◆ MATERIAL SHOWN ◆

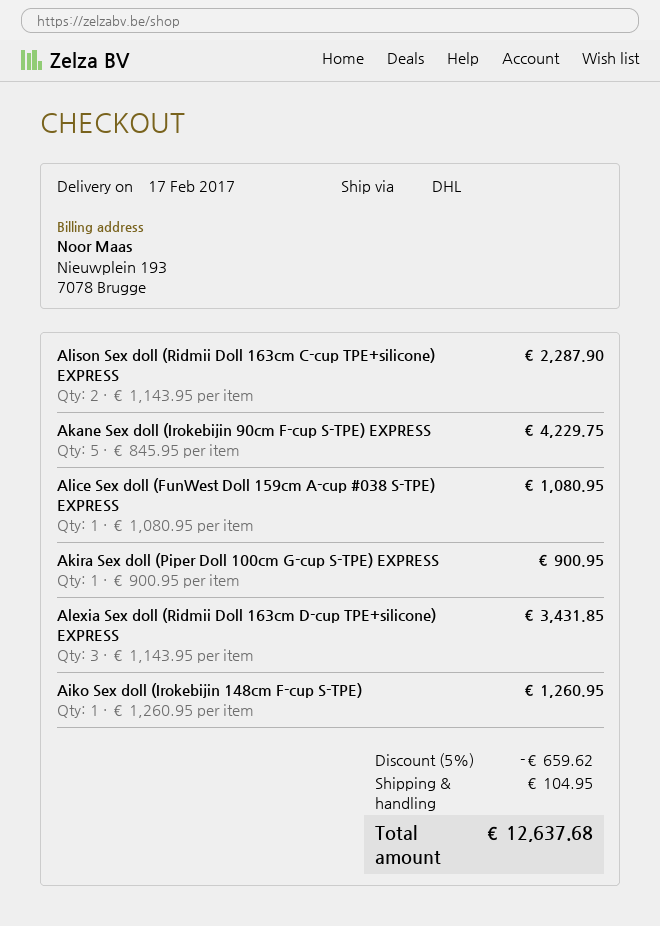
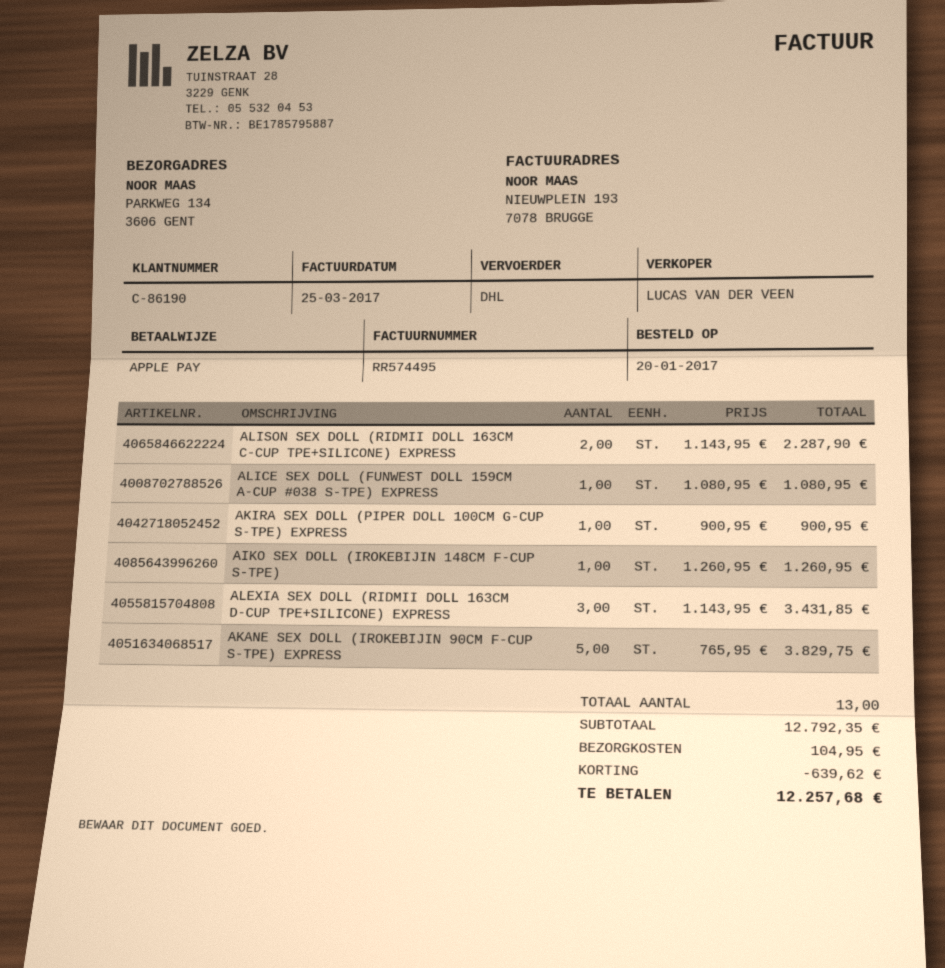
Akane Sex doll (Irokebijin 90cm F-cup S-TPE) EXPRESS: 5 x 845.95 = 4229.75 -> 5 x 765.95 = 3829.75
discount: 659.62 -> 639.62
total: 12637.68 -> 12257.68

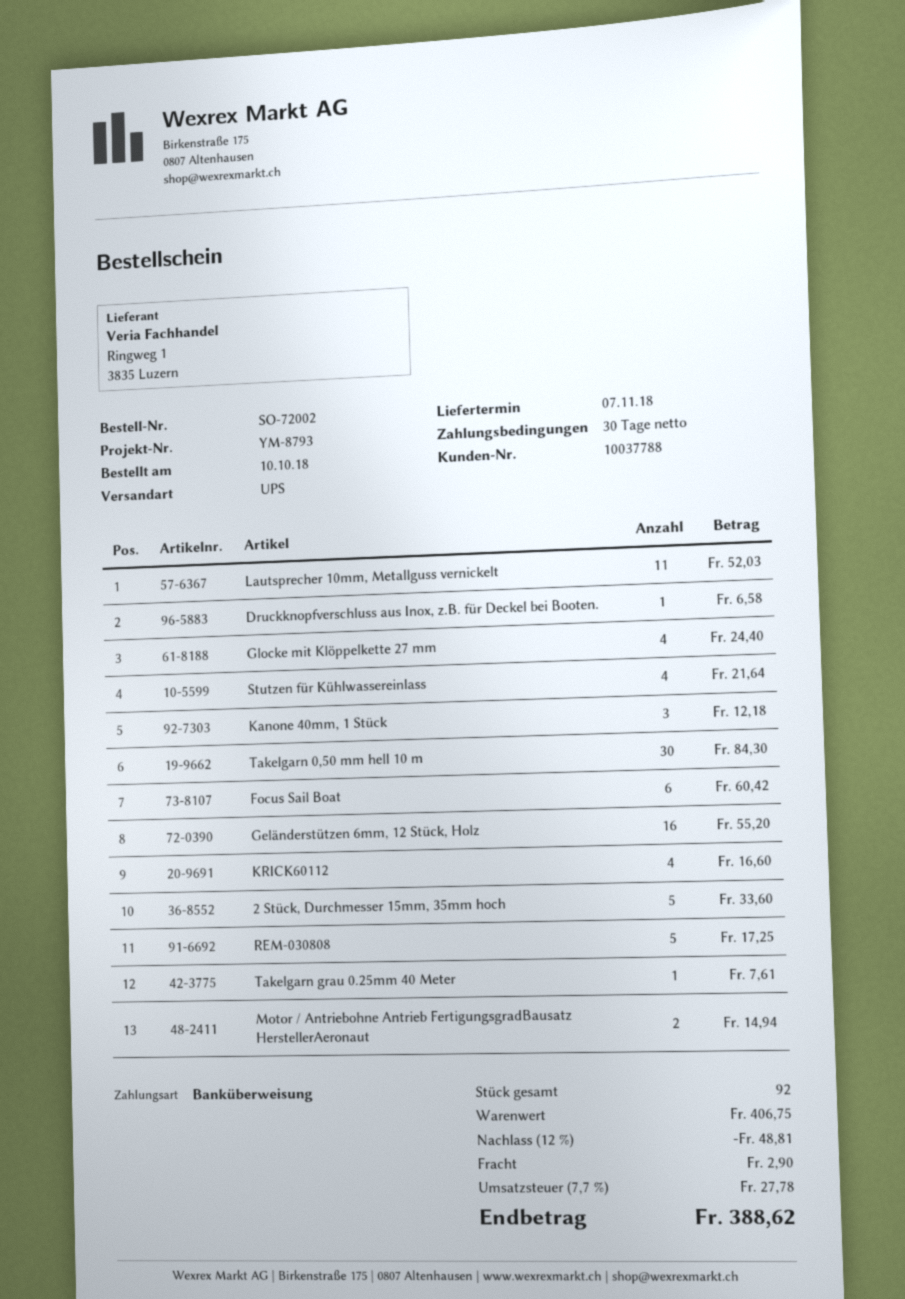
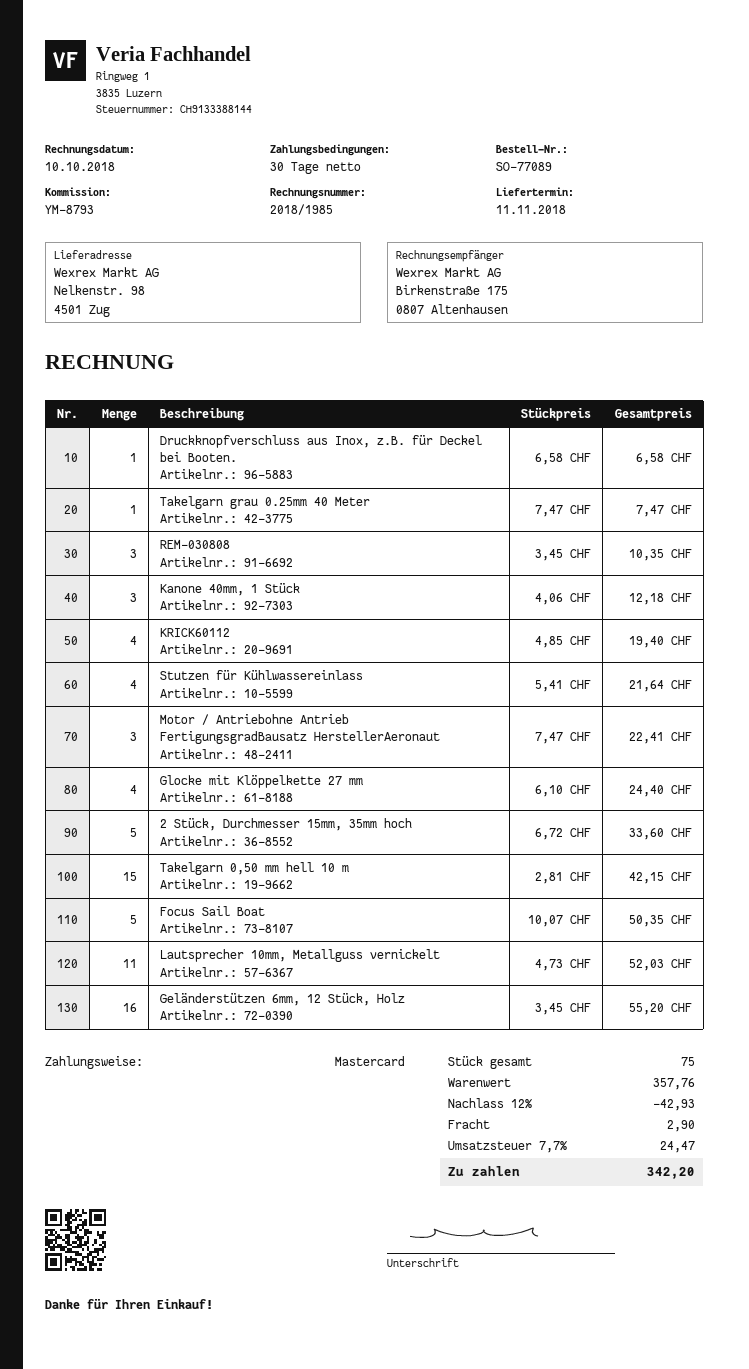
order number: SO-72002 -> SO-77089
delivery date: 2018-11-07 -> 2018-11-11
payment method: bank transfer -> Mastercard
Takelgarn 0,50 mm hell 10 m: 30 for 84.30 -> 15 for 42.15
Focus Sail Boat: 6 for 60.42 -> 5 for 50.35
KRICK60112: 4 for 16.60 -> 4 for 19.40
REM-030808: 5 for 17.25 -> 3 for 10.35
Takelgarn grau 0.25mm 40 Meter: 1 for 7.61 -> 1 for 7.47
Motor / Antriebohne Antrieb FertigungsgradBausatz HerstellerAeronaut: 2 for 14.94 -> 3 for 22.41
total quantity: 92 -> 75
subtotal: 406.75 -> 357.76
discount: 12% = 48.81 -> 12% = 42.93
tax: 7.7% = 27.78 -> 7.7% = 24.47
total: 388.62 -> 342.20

◆ WORK TO BE COMPLETED ◆
A faithful, word-for-word copy of the data is needed; the pictures should not appear in it.

◆ WRITTEN REPLY ◆
Akane Sex doll (Irokebijin 90cm F-cup S-TPE) EXPRESS: 5 x 845.95 = 4229.75 -> 5 x 765.95 = 3829.75
discount: 659.62 -> 639.62
total: 12637.68 -> 12257.68

order number: SO-72002 -> SO-77089
delivery date: 2018-11-07 -> 2018-11-11
payment method: bank transfer -> Mastercard
Takelgarn 0,50 mm hell 10 m: 30 for 84.30 -> 15 for 42.15
Focus Sail Boat: 6 for 60.42 -> 5 for 50.35
KRICK60112: 4 for 16.60 -> 4 for 19.40
REM-030808: 5 for 17.25 -> 3 for 10.35
Takelgarn grau 0.25mm 40 Meter: 1 for 7.61 -> 1 for 7.47
Motor / Antriebohne Antrieb FertigungsgradBausatz HerstellerAeronaut: 2 for 14.94 -> 3 for 22.41
total quantity: 92 -> 75
subtotal: 406.75 -> 357.76
discount: 12% = 48.81 -> 12% = 42.93
tax: 7.7% = 27.78 -> 7.7% = 24.47
total: 388.62 -> 342.20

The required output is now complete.